An intravenous pyelogram (IVP) is an X-ray exam of your urinary tract (kidneys, ureters, and bladder). This test can help find stones or other problems with your urinary tract.

Woman lying on back on table under x-ray machine. Healthcare provider is preparing for x-ray.

How do I prepare for an IVP? 

  • Follow all instructions on what to eat and drink before the test.

  • If instructed, take a laxative the night before your IVP.

For your safety, your health care provider needs to know about any of the following:

  • Allergies, especially to iodinated intravenous (IV) contrast (a substance that improves X-ray images). You can still have an IVP if you are allergic to the contrast substance, but you will need to take a medication beforehand.

  • Previous kidney or bladder problems.

  • Diabetes medication you take.

  • Any previous surgery.

  • If you are or may be pregnant.

What are the risks of an IVP?

Risks associated with IVP include:

  • Radiation exposure

  • Reaction to the contrast substance, which may be mild (itching, hives, nausea) or severe (difficulty breathing, swelling of the throat, drop in blood pressure)
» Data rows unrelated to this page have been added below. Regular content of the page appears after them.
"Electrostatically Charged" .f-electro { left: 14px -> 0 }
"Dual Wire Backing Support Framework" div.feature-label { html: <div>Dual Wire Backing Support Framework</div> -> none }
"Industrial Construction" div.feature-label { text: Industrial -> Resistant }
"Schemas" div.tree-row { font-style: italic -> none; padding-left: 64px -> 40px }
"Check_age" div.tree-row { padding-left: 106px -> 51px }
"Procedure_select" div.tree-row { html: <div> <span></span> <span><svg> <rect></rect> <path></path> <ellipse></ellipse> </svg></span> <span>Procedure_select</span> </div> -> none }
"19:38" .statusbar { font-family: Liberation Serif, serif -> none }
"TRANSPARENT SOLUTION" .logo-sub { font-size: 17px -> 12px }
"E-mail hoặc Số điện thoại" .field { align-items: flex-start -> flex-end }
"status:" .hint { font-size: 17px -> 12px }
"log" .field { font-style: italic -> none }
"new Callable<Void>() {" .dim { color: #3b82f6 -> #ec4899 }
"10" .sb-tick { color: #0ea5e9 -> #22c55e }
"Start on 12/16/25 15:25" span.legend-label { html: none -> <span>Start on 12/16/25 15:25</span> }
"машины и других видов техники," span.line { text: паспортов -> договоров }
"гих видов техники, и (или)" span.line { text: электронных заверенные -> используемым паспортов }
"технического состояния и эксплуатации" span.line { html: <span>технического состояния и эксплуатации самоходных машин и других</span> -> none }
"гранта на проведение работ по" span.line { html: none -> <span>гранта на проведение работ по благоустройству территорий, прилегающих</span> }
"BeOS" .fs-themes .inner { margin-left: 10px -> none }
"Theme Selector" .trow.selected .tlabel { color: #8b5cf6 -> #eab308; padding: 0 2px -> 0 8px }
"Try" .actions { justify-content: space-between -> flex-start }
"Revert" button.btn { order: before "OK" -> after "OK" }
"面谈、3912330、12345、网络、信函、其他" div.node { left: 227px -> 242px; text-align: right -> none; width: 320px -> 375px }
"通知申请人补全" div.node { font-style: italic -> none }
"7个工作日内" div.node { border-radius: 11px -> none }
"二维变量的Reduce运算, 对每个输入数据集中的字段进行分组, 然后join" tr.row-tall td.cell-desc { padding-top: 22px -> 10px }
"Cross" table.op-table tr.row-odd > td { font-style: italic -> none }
  • Worsening of kidney damage

What happens during an IVP? 

  • Your health care provider will give you an intravenous (IV) injection of contrast. 

  • You’ll be asked to move from side to side and then hold still as X-rays are taken.

  • Your health care provider may apply pressure to your belly to help get the best images.

  • You may be asked to empty your bladder before the final X-ray.

Your test results

Your doctor will discuss the test results with you during a follow-up visit or over the phone.